[Start of section]
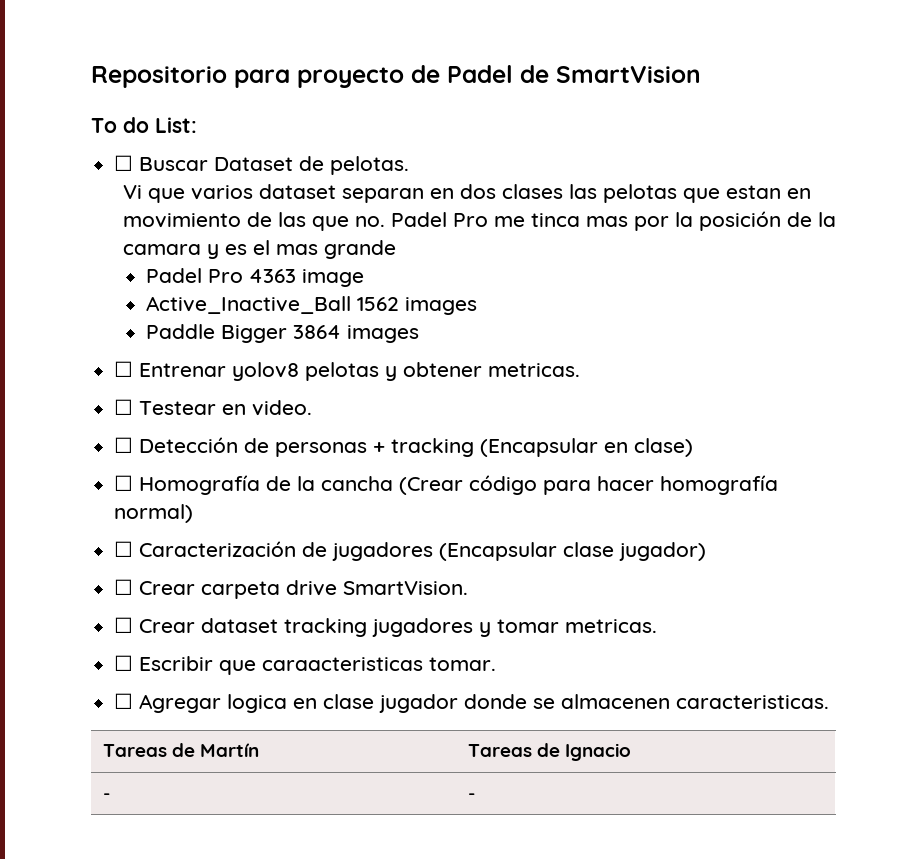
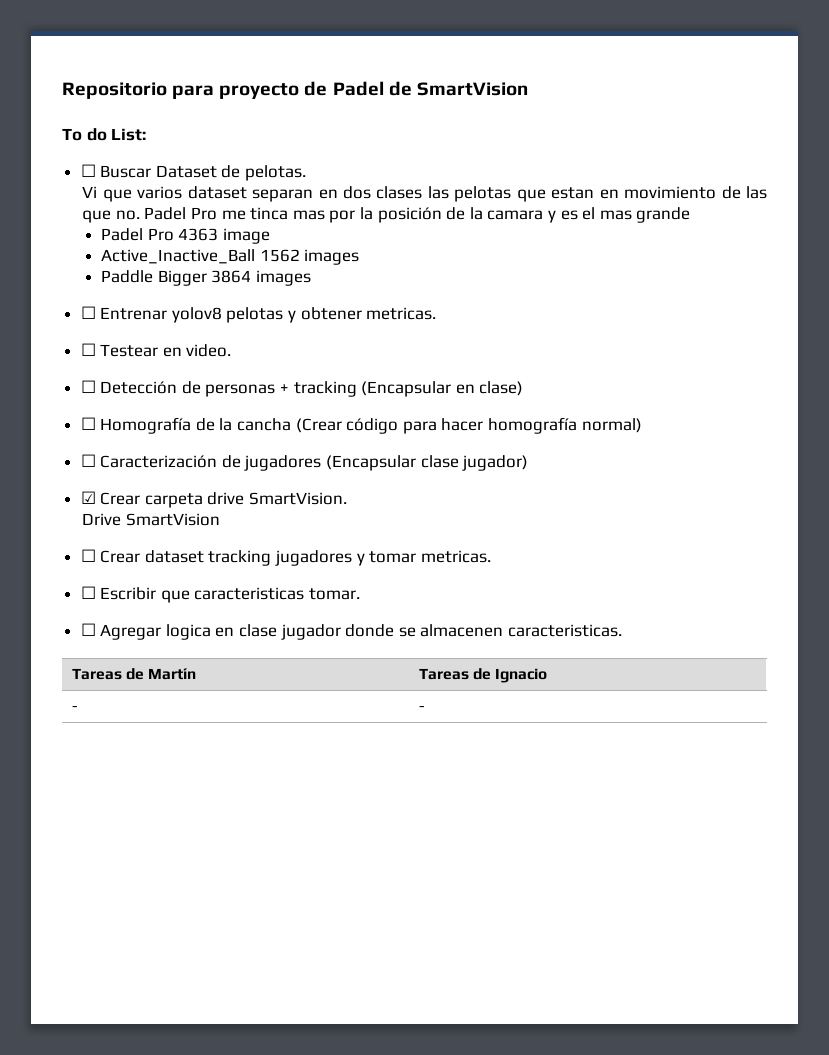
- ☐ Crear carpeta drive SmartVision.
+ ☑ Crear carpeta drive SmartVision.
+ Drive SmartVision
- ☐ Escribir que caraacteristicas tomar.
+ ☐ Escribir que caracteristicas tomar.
[End of section]
**What is being asked:** Pictures are not part of the copy. Please reproduce the material word for word.

**Result of the task:**
- ☐ Crear carpeta drive SmartVision.
+ ☑ Crear carpeta drive SmartVision.
+ Drive SmartVision
- ☐ Escribir que caraacteristicas tomar.
+ ☐ Escribir que caracteristicas tomar.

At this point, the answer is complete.